One of the strongest companions that our community of St. John has along the road of life is the very monastery which bears our name. We are among a handful of Orthodox church communities in the United States that are within driving distance of an Orthodox monastery. And even fewer parishes have a monastery with such a deep spiritual lineage. (For more on that, read about Gerondissa Makrina in the book, Words of the Heart.) St. John the Forerunner Monastery is our monastery. I don’t say that in a possessive or exclusive way. What I mean is that she is there for us, just as we are there for her. We receive consolation, spiritual renewal, and powerful intercessory prayers; the monastery in turn receives our prayers, our support, and the love that the members of one spiritual family have for each other.
There are many ways to express and appreciate this companionship between our parish and the monastery: Pray for the sisters and Gerondissa Efpraxia; visit the monastery and worship with them; teach your children about the spiritual warfare that the sisters engage in on our behalf; offer your financial support toward the completion of the monastery’s construction project; give your talents to them through work days or by volunteering; encourage your fellow parishioners to foster this relationship.
Our unity (with the monastery) in Christ is expressed and fulfilled through our actions.
Lastly I must mention the most direct and obvious companionship which our parish has: our relationship with Agia Sophia Academy.

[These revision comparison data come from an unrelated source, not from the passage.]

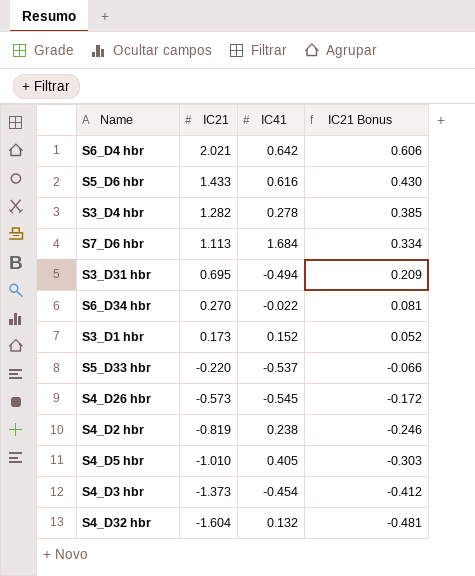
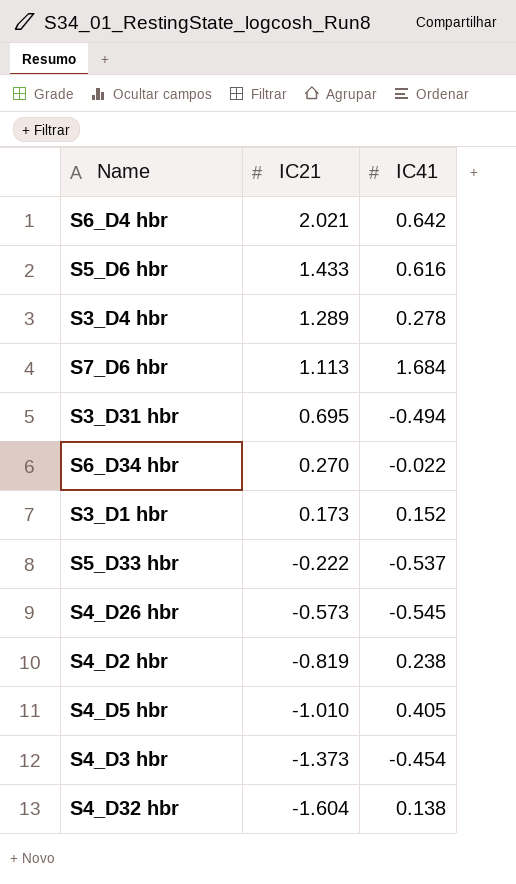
column IC21 Bonus | formula: [IC21] * 0.3 -> none
S3_D4 hbr | IC21: 1.282 -> 1.289
S5_D33 hbr | IC21: -0.220 -> -0.222
S4_D32 hbr | IC41: 0.132 -> 0.138

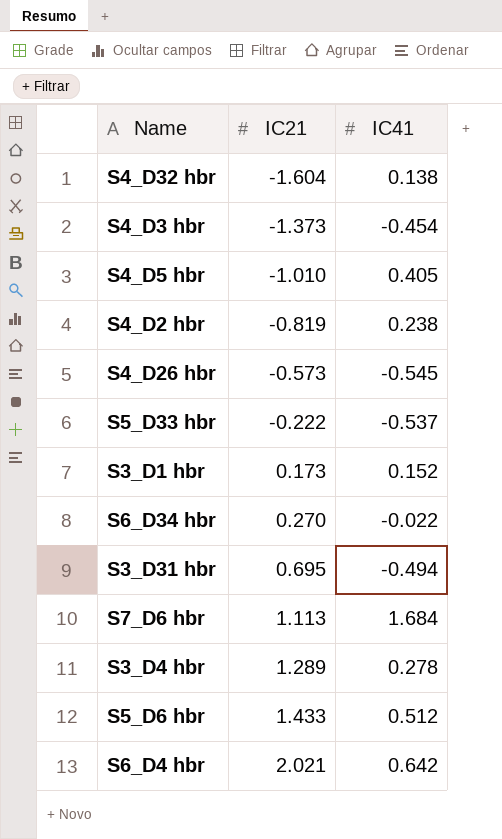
row order: IC21 descending -> IC21 ascending
S5_D6 hbr | IC41: 0.616 -> 0.512

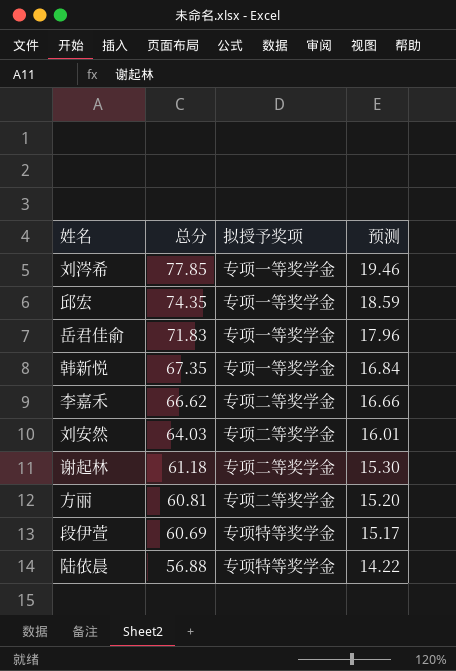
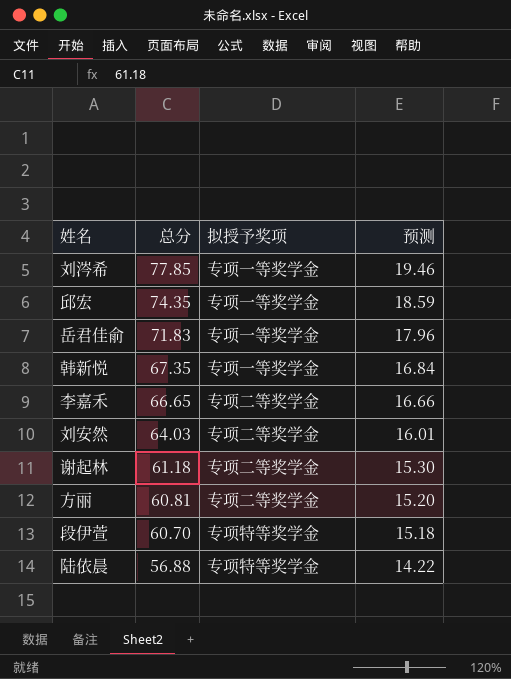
李嘉禾 | 总分: 66.62 -> 66.65
段伊萱 | 总分: 60.69 -> 60.70
段伊萱 | 预测: 15.17 -> 15.18

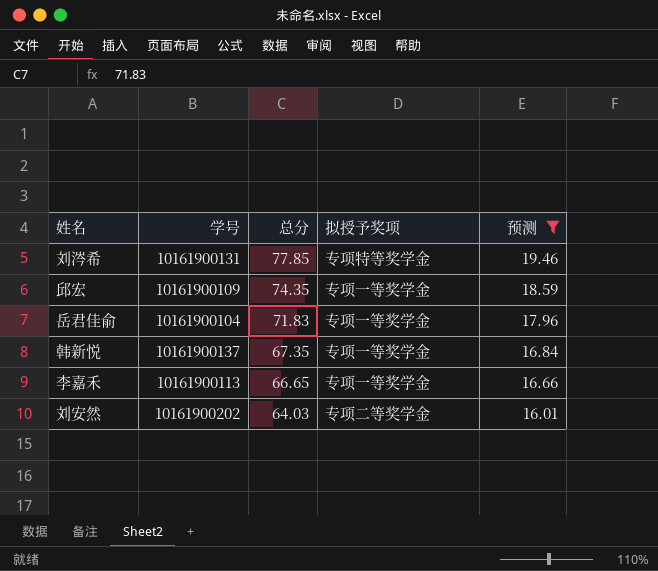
filter: none -> 预测 >= 16.01
column 学号 | position: none -> 2
刘涔希 | 拟授予奖项: 专项一等奖学金 -> 专项特等奖学金
李嘉禾 | 拟授予奖项: 专项二等奖学金 -> 专项一等奖学金

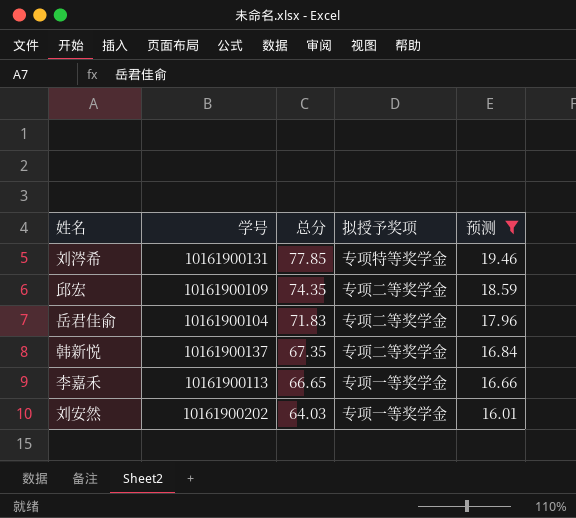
邱宏 | 拟授予奖项: 专项一等奖学金 -> 专项二等奖学金
岳君佳俞 | 拟授予奖项: 专项一等奖学金 -> 专项二等奖学金
韩新悦 | 拟授予奖项: 专项一等奖学金 -> 专项二等奖学金
刘安然 | 拟授予奖项: 专项二等奖学金 -> 专项一等奖学金

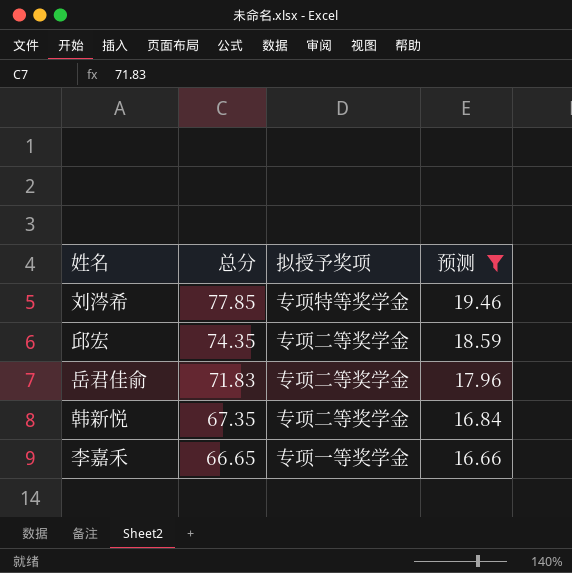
column 学号 | position: 2 -> none
row 刘安然: 10161900202 | 64.03 | 专项一等奖学金 | 16.01 -> none

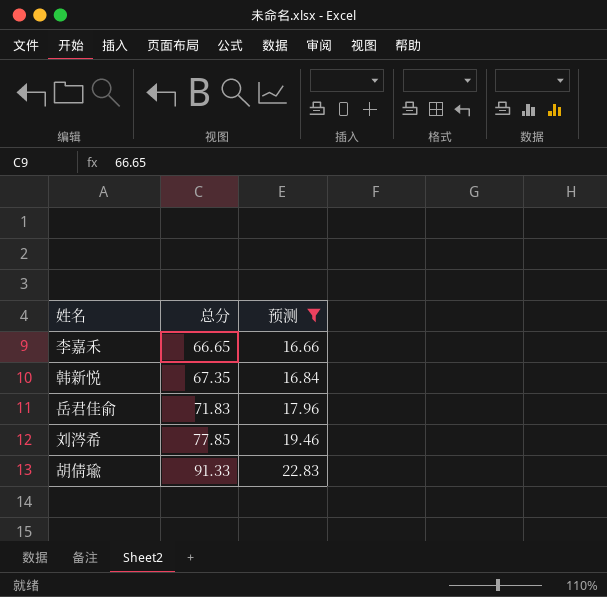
row order: 总分 descending -> 总分 ascending
column 拟授予奖项 | position: 3 -> none
row 邱宏: 74.35 | 专项二等奖学金 | 18.59 -> none
row 胡倩瑜: none -> 91.33 | 22.83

Only a tiny fraction of Orthodox churches in America have an Orthodox parochial school. Many churches dream of it, and we have that dream right here.
However let me be honest for a moment: Having ASA under our roof means that conflicts can arise. We have to share space; we don’t always communicate well; there are misunderstandings and misconceptions and numerous ways in which the devil can cause division.

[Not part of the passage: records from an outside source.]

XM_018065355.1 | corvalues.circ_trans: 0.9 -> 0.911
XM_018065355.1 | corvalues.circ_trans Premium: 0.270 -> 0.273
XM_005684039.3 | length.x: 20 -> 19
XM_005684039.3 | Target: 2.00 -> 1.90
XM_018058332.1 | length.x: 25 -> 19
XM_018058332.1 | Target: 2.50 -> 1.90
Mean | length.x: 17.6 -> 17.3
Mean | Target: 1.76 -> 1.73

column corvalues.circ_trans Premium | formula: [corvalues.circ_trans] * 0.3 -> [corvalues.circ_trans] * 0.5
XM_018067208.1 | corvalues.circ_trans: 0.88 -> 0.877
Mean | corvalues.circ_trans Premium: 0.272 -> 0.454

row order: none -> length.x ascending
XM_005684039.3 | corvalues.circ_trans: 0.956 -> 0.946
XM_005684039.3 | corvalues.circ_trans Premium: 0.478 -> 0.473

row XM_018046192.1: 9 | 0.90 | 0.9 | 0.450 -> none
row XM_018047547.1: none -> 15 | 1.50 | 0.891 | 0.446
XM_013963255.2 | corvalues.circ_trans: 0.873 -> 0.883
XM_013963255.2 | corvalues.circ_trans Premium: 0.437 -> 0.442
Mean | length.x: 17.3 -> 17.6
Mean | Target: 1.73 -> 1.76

Yet in the midst of this, we must not forget that it is a rare gift to have this Orthodox institution under our roof. ASA is a ministry to children, a service to our greater community, and a beacon of Orthodoxy. The faithful teachers and staff who work at the school are there because they have a passionate desire to instill the Faith—and they give up opportunities for better-paying jobs to do this. We must foster a more peaceful companionship with this Orthodox institution.
My brothers and sister, we need each other. It is not good to dwell alone! Our Lord has blessed us with a thriving monastery, a vibrant pan-Orthodox community, and a dedicated Orthodox school. We need the companionship of every Orthodox person and every Orthodox institution. Though the Church is small in America, through our devotion to each other in the bond of Christ’s love, we can become a profound witness to this nation.
Please Note: I am neither advocating for ASA to stay under St. John’s roof nor to go elsewhere. Regardless of where ASA is, we should continue to be supportive of this worthy Orthodox ministry.